Subject-Adaptive Sparse Linear Models for Interpretable Personalized Health Prediction from Multimodal Lifelog Data
Dohyun Bu, Jisoo Han, Soohwa Kwon, Yulim So, Jong-Seok Lee
TL;DR
The paper tackles personalized health prediction from multimodal lifelog data by proposing SASL, an interpretable framework that separates global and subject-specific effects within a sparse linear model. It combines backward elimination via nested $F$-tests with a regression-then-thresholding strategy to optimize macro-F1 for ordinal targets, and enhances challenging predictions through confidence-based LightGBM gating. Evaluated on the CH-2025 lifelog dataset, SASL achieves competitive accuracy with far fewer parameters and greater transparency, achieving macro-F1 gains up to 0.6387 on a public test split. The method offers clinically actionable insights by exposing subject-level adjustments and interpretable feature effects while maintaining competitive performance against black-box approaches.
Abstract
Improved prediction of personalized health outcomes -- such as sleep quality and stress -- from multimodal lifelog data could have meaningful clinical and practical implications. However, state-of-the-art models, primarily deep neural networks and gradient-boosted ensembles, sacrifice interpretability and fail to adequately address the significant inter-individual variability inherent in lifelog data. To overcome these challenges, we propose the Subject-Adaptive Sparse Linear (SASL) framework, an interpretable modeling approach explicitly designed for personalized health prediction. SASL integrates ordinary least squares regression with subject-specific interactions, systematically distinguishing global from individual-level effects.
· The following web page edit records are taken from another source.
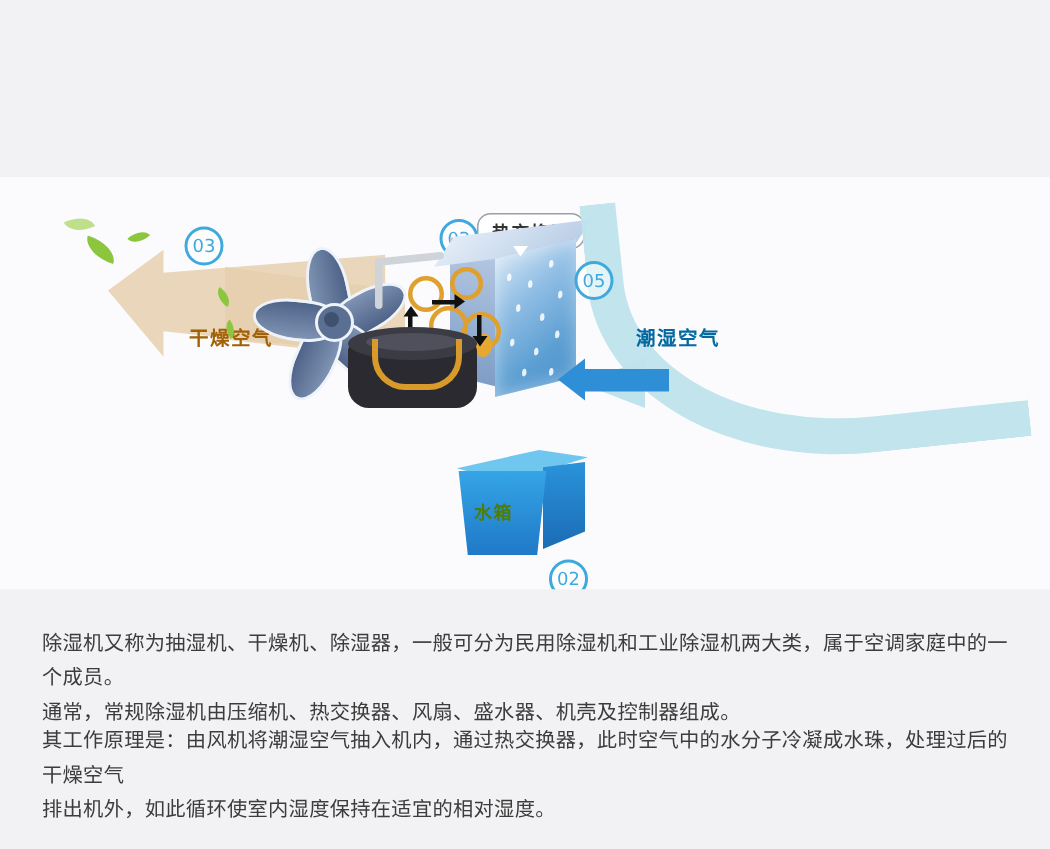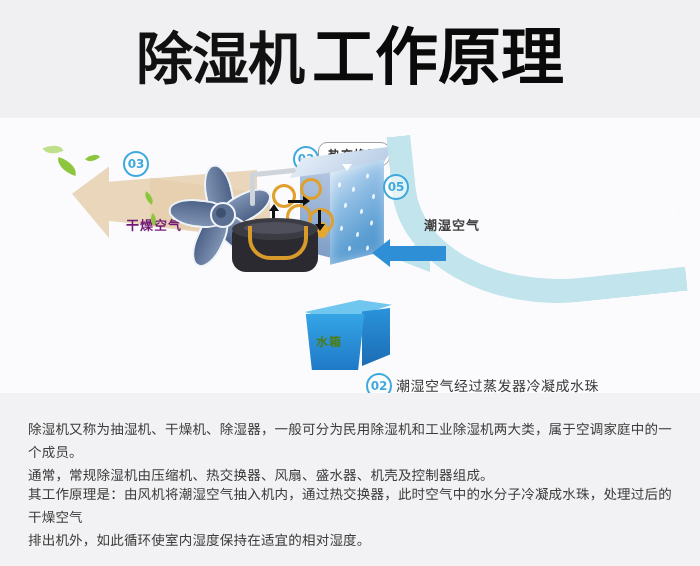--- a/index.html
+++ b/index.html
@@ -278,11 +278,6 @@
 
 <div class="page">
 
-  <div class="title-band">
-    <div class="title">
-      <span class="t1">除湿机</span><span class="t2">工作原理</span>
-    </div>
-  </div>
 
   <div class="illus">
 

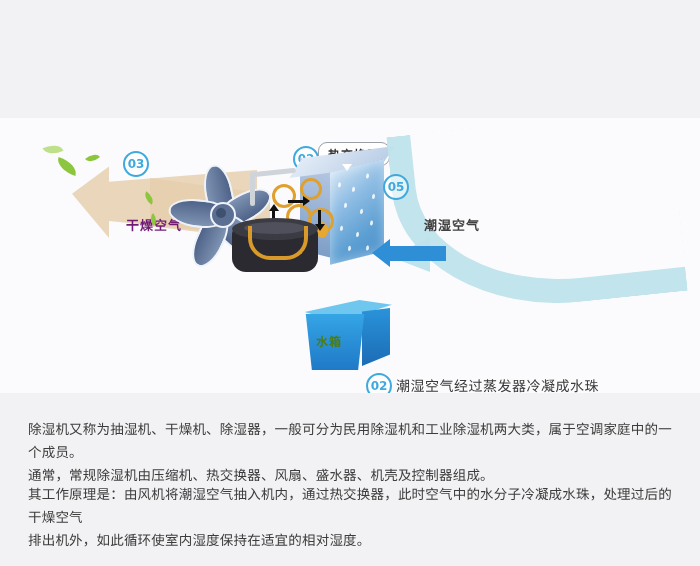--- a/index.html
+++ b/index.html
@@ -87,7 +87,7 @@
   .badge{
     position:absolute;width:22px;height:22px;border-radius:50%;
     border:2px solid #3fa9dd;color:#3fa9dd;
-    font-size:12px;font-weight:bold;
+    font-size:12px;font-weight:normal;
     display:flex;align-items:center;justify-content:center;
     background:rgba(255,255,255,.55);
     font-family:"DejaVu Sans","Liberation Sans",sans-serif;

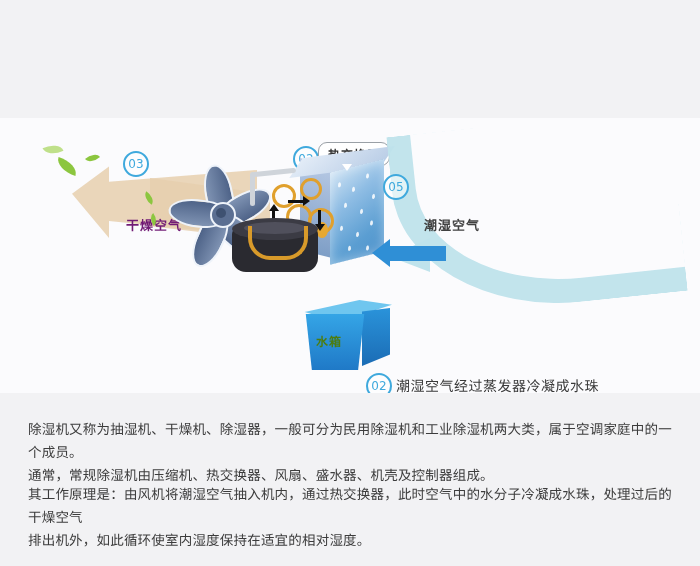--- a/index.html
+++ b/index.html
@@ -57,7 +57,7 @@
   }
   .label-dry{
     position:absolute;left:126px;top:97px;
-    font-size:13px;color:#701a75;font-weight:bold;
+    font-size:13px;color:#a16207;font-weight:bold;
     letter-spacing:1px;
     font-family:"DejaVu Sans","Liberation Sans",sans-serif;
   }

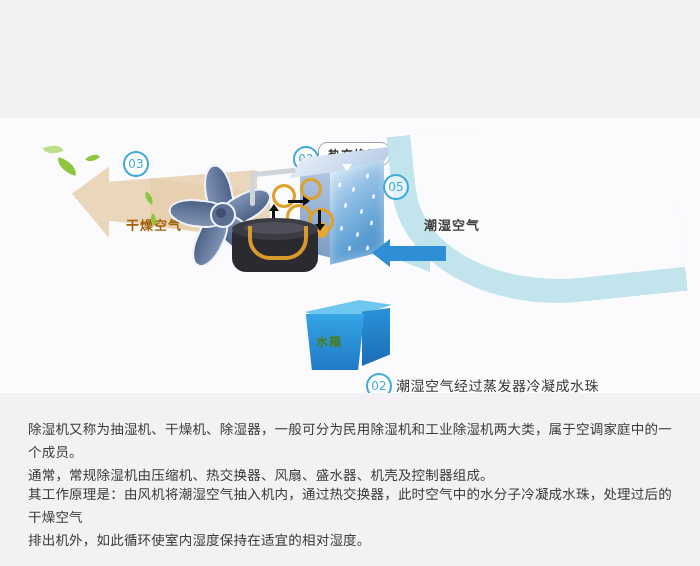--- a/index.html
+++ b/index.html
@@ -79,7 +79,7 @@
   }
   .label-humid{
     position:absolute;left:424px;top:97px;
-    font-size:13px;color:#404040;font-weight:bold;letter-spacing:1px;
+    font-size:13px;color:#0369a1;font-weight:bold;letter-spacing:1px;
     font-family:"DejaVu Sans","Liberation Sans",sans-serif;
   }
 

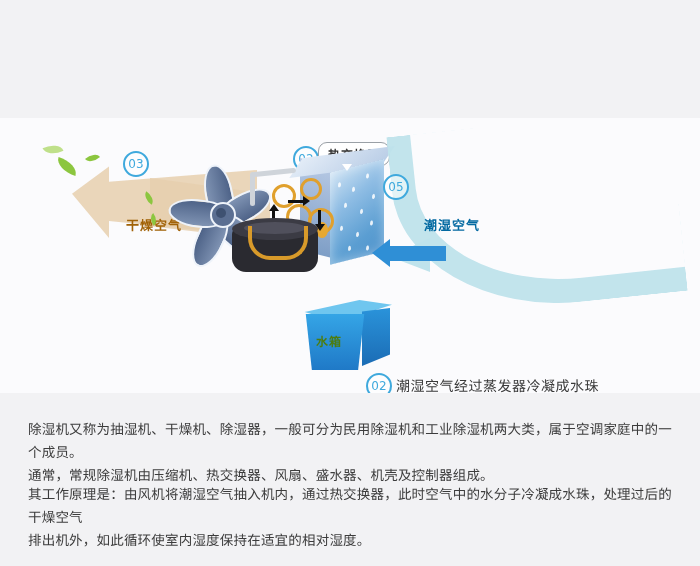--- a/index.html
+++ b/index.html
@@ -359,7 +359,6 @@
     <div class="steps">
       <div class="step">
         <div class="badge">02</div>
-        <div class="txt">潮湿空气经过蒸发器冷凝成水珠</div>
       </div>
 
     </div>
We employ an iterative backward feature elimination method based on nested $F$-tests to construct a sparse and statistically robust model. Additionally, recognizing that health outcomes often represent discretized versions of continuous processes, we develop a regression-then-thresholding approach specifically designed to maximize macro-averaged F1 scores for ordinal targets. For intrinsically challenging predictions, SASL selectively incorporates outputs from compact LightGBM models through confidence-based gating, enhancing accuracy without compromising interpretability. Evaluations conducted on the CH-2025 dataset -- which comprises roughly 450 daily observations from ten subjects -- demonstrate that the hybrid SASL-LightGBM framework achieves predictive performance comparable to that of sophisticated black-box methods, but with significantly fewer parameters and substantially greater transparency, thus providing clear and actionable insights for clinicians and practitioners.